Now everything is for the future of dream weaving wings, let the dream fly in reality.

1. Introduction to Adapter Mode

⚠️ 意图：
Adapter mode is used for adaptation. It converts incompatible interfaces into compatible interfaces, so that classes that could not work together due to incompatible interfaces can work together.

⚠️ 主要解决：
It mainly solves that in software systems, it is often necessary to put some "existing objects" into a new environment, and the new environment requires an interface that cannot be satisfied by the existing objects.

⚠️ 何时使用：
(1) The system requires an existing class, and the interface of this class does not meet the needs of the system.
(2) I want to build a reusable class for some classes that are not very related to each other, including some classes that will be introduced in the future to work together. These source classes do not necessarily have a consistent interface.
(3) Insert a class into another class system through interface conversion.

⚠️ 如何解决：
Inherit or depend on (recommended).

Adapter mode is used for adaptation. It converts incompatible interfaces into compatible interfaces, so that classes that could not work together due to incompatible interfaces can work together. For this mode, we often use a vivid example of the USB adapter to explain it. The USB adapter acts as an adapter, through which two incompatible interfaces can work together.

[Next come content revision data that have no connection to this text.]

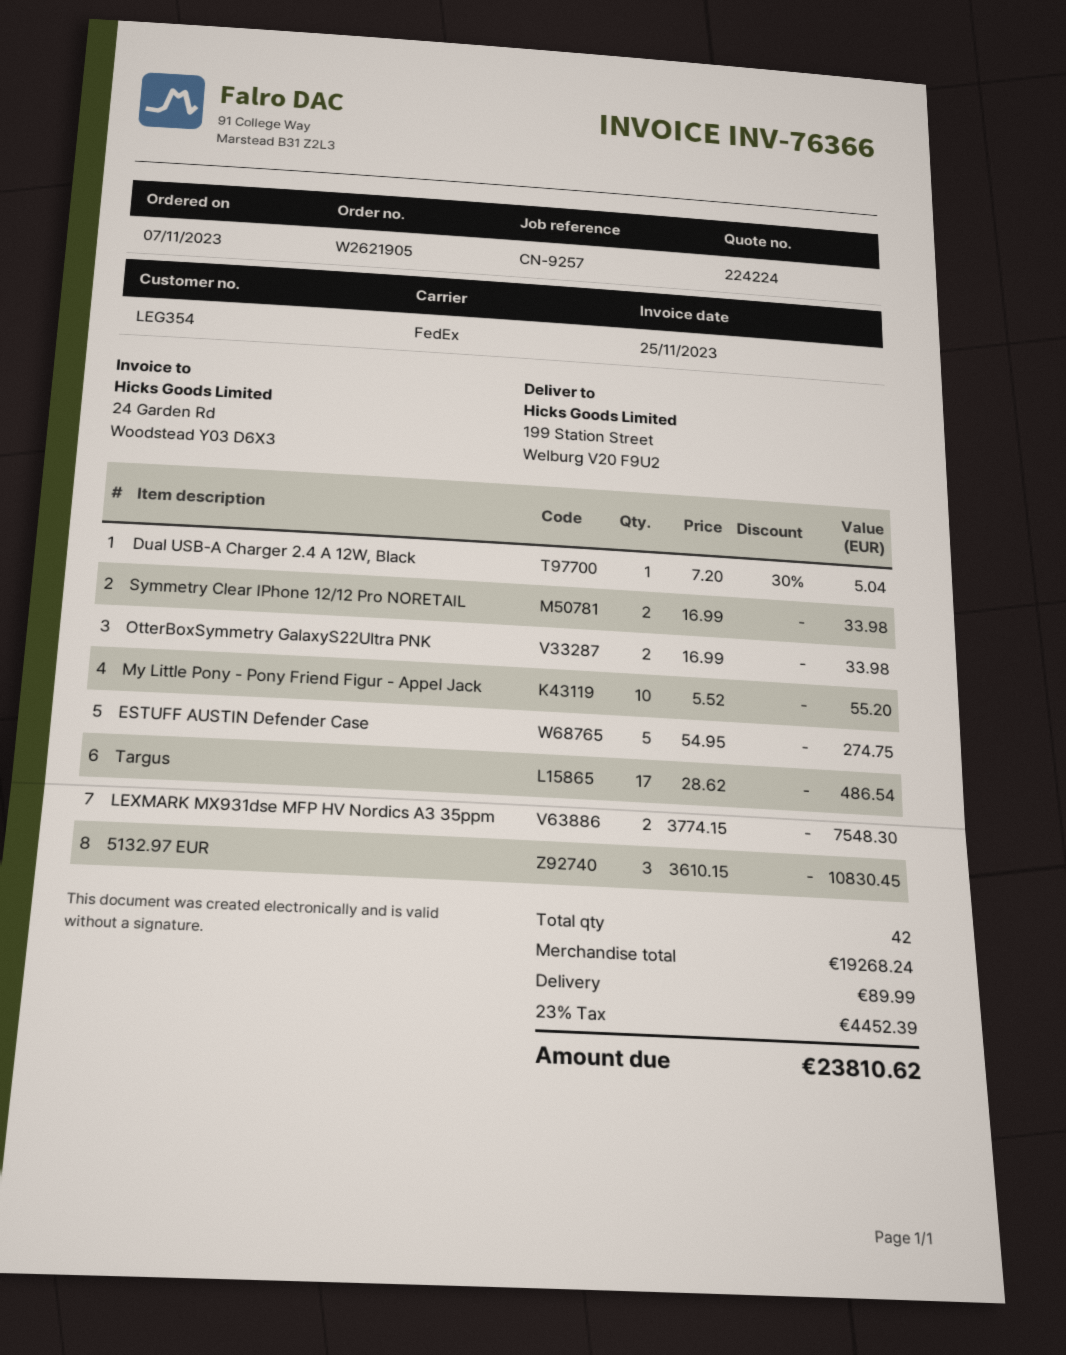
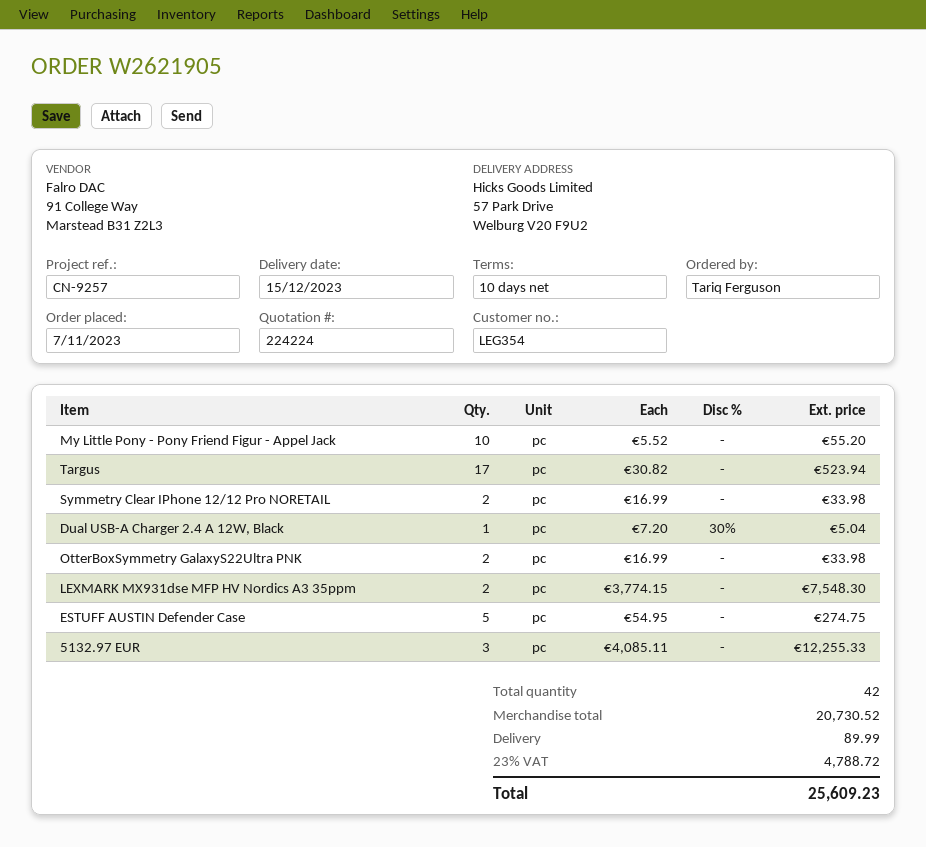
ship to: 199 Station Street, Welburg V20 F9U2 -> 57 Park Drive, Welburg V20 F9U2
Targus: 17 x 28.62 = 486.54 -> 17 x 30.82 = 523.94
5132.97 EUR: 3 x 3610.15 = 10830.45 -> 3 x 4085.11 = 12255.33
subtotal: 19268.24 -> 20730.52
tax: 23% = 4452.39 -> 23% = 4788.72
total: 23810.62 -> 25609.23

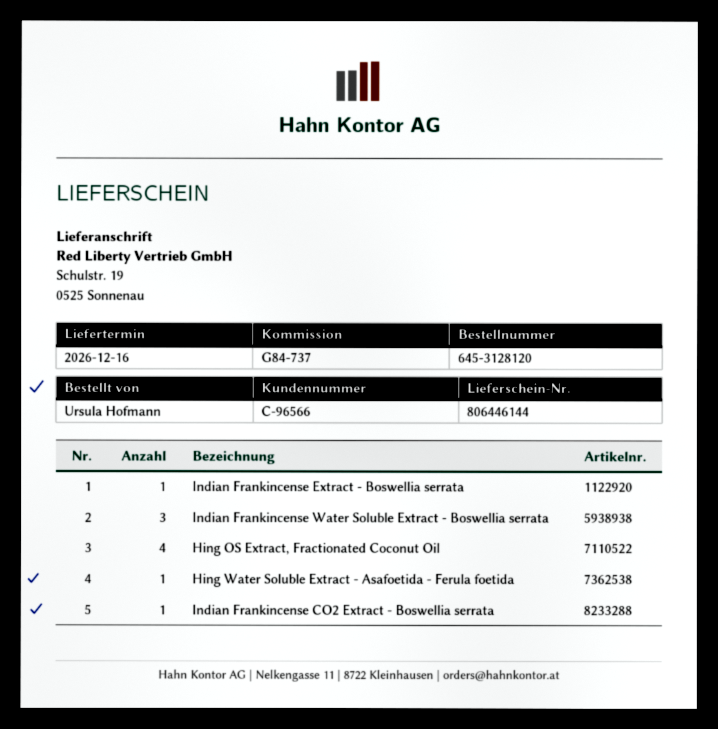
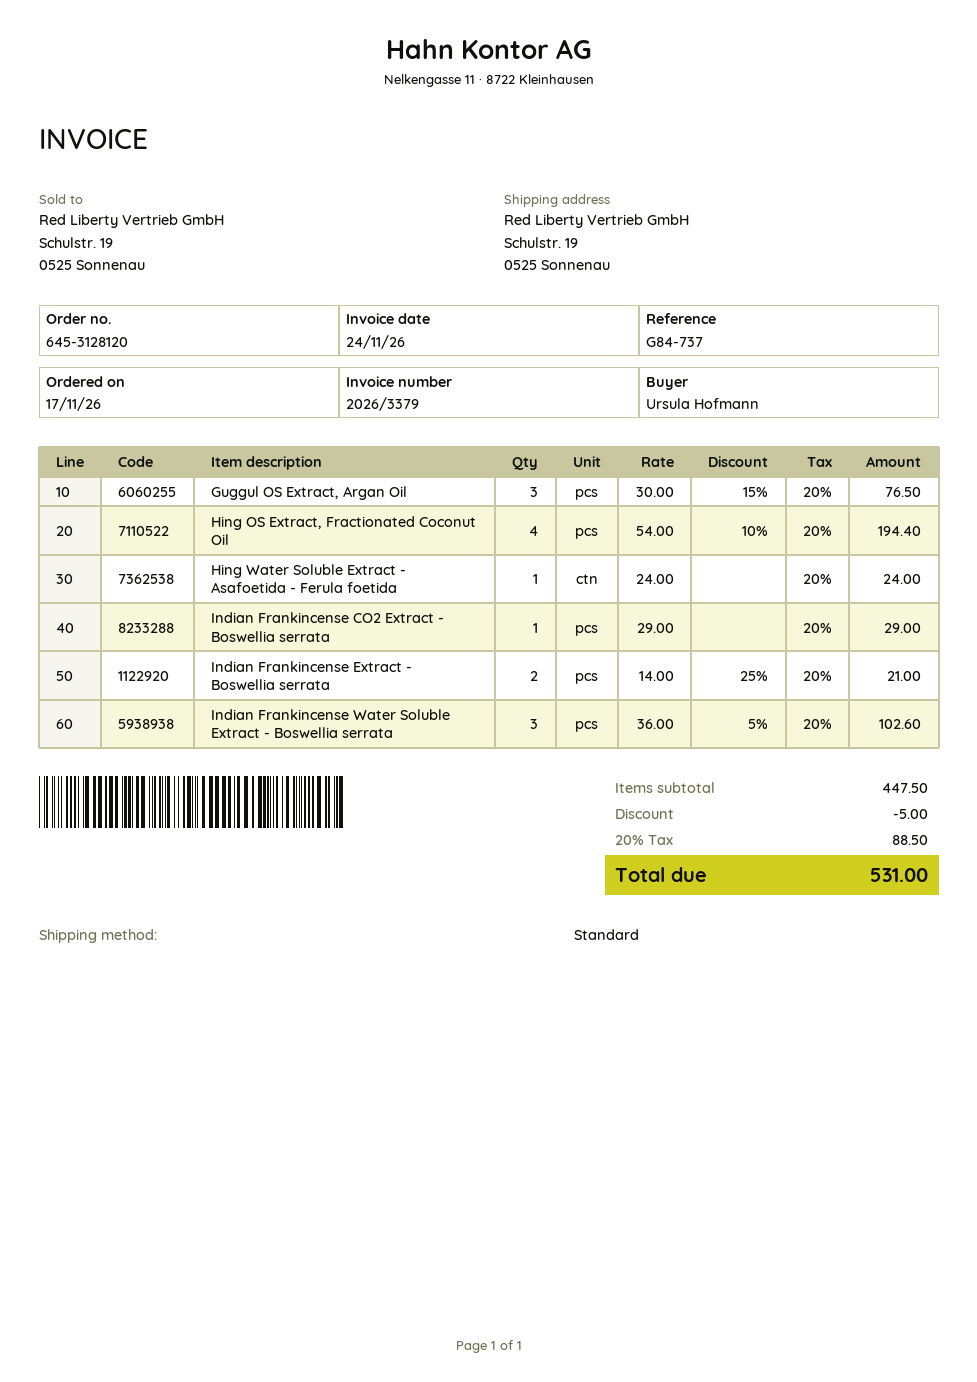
Indian Frankincense Extract - Boswellia serrata: 1 -> 2
Guggul OS Extract, Argan Oil: none -> 3

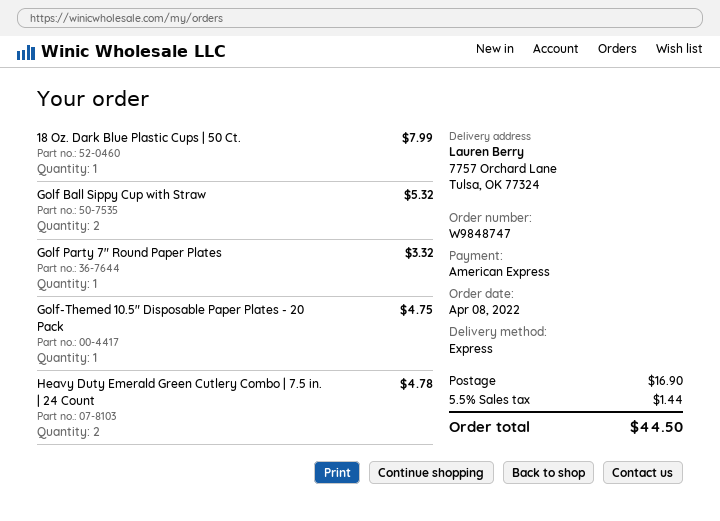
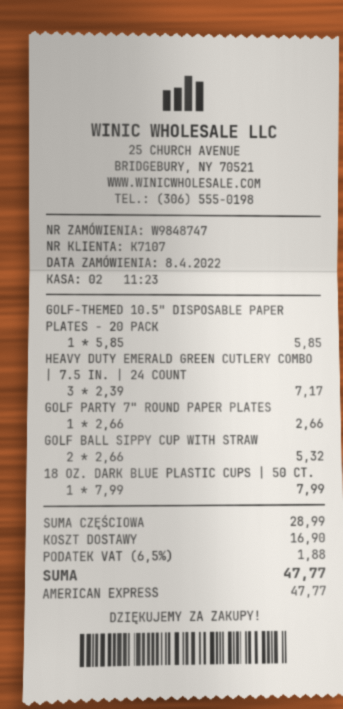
Golf Party 7" Round Paper Plates: 1 for 3.32 -> 1 for 2.66
Golf-Themed 10.5" Disposable Paper Plates - 20 Pack: 1 for 4.75 -> 1 for 5.85
Heavy Duty Emerald Green Cutlery Combo | 7.5 in. | 24 Count: 2 for 4.78 -> 3 for 7.17
tax: 5.5% = 1.44 -> 6.5% = 1.88
total: 44.50 -> 47.77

There are two implementations of the Adapter pattern :

• Class Adapters : Class adapters are implemented by using inheritance relationships.
• Object adapter : Complies with the principle of composite reuse, and uses the delegation mechanism, and the object adapter is implemented using the composition relationship.

Figure 1_1 Adapter pattern class diagram

When the data and behavior of the system are correct, but the interface does not match, we should consider using an adapter. The purpose is to make an existing object outside the control scope match an interface. Adapter mode is mainly used in situations where you want to reuse some existing classes, but the interface is inconsistent with the requirements of the reuse environment.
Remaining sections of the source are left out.